Zmarł ostatni Amerykanin walczący w I wojnie światowej

Dodano:   /  Zmieniono: 
Frank Buckles (fot. Wikipedia) 
W wieku 110 lat zmarł w Waszyngtonie ostatni amerykański weteran I wojny światowej – Frank Buckles – donosi CNN.
Jak informuje rodzina zmarłego „umarł w spokoju z przyczyn naturalnych". Kapral Buckles w trakcie wojny służył jako kierowca ambulansu. Stał się znany w ostatnich latach za sprawą fotografa Davida DeJonge. DeJonge poznał kaprala Bucklesa gdy realizował kilka lat temu projekt związany z upamiętnieniem żyjących weteranów I wojny światowej.

Wraz z Delongiem, kapral Buckles zaangażował się w kampanię na rzecz upamiętnienia amerykańskich żołnierzy biorących udział w I wojnie światowej. Marzeniem Bucklesa było wybudowanie pomnika na National Mall w Waszyngtonie. Chciał, aby jego towarzysze broni zostali uhonorowani w taki sam sposób jak żołnierze biorący udział w II wojnie światowej, wojnie w Korei oraz wojnie w Wietnamie.

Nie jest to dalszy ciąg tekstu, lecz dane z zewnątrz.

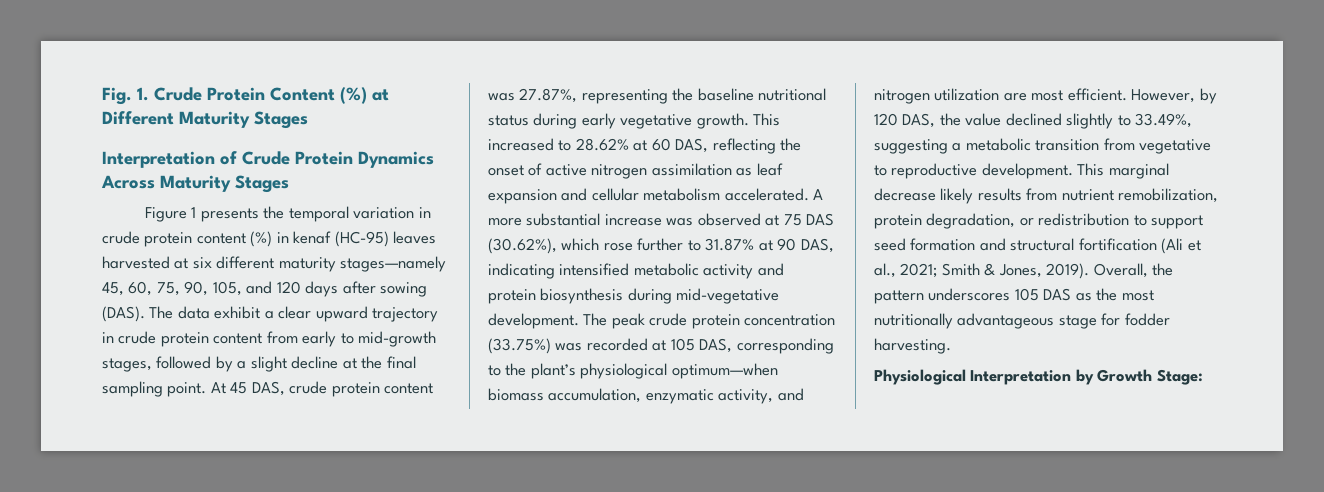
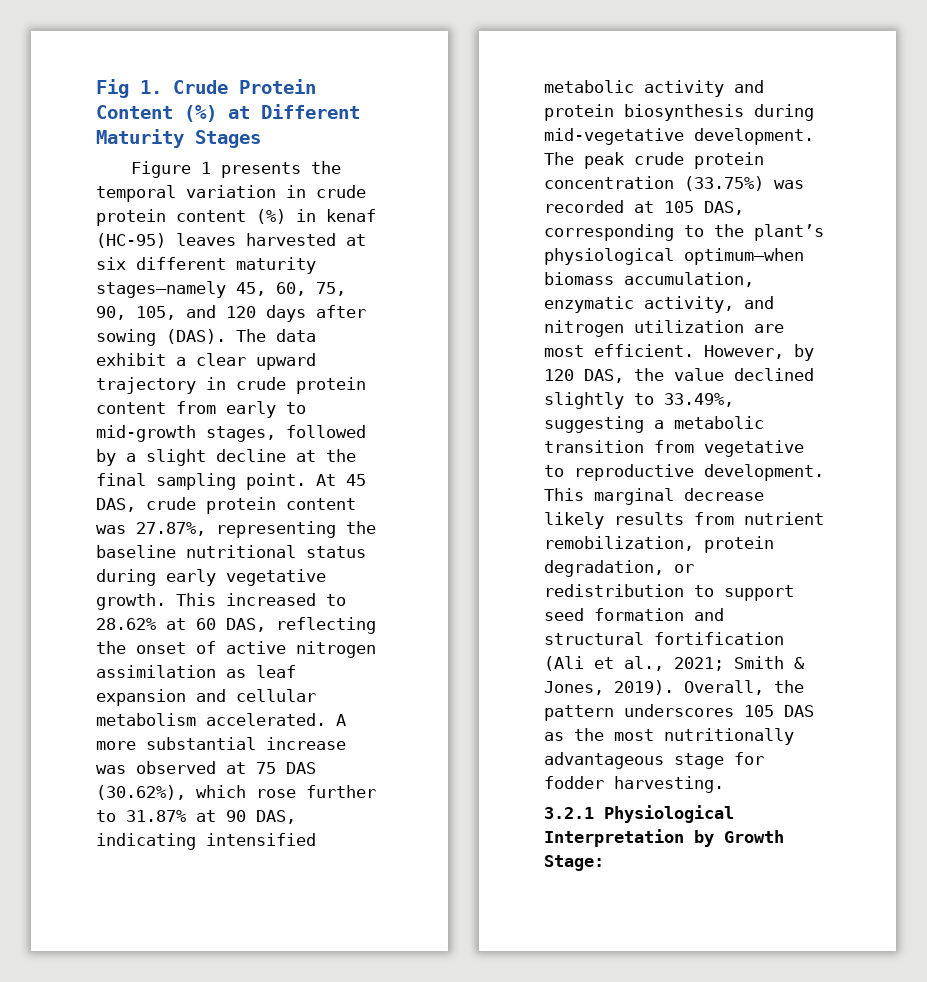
- Fig. 1. Crude Protein Content (%) at Different Maturity Stages
+ Fig 1. Crude Protein Content (%) at Different Maturity Stages
- Interpretation of Crude Protein Dynamics Across Maturity Stages
- Physiological Interpretation by Growth Stage:
+ 3.2.1 Physiological Interpretation by Growth Stage:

Buckles dokonał rzeczy historycznej kiedy 3 grudnia 2009 roku wystąpił w Kongresie z apelem o upamiętnienie swych towarzyszy broni. Buckles przemawiał również na cmentarzu Arlington w 2008 roku podczas „Veterans Day". Apelował wtedy o upamiętnienie dowódcy amerykańskich sił zbrojnych z okresu I wojny światowej - gen. Pershinga. Buckles spotykał się wtedy z prezydentem G.W. Bushem jak i sekretarzem obrony Robertem Gatesem.

Dzieło Bucklesa kontynuuje jego rodzina, która założyła fundację mającą na celu upamiętnienie Franka Bucklesa oraz 4,734,991 Amerykanów, którzy służyli w trakcie I wojny światowej.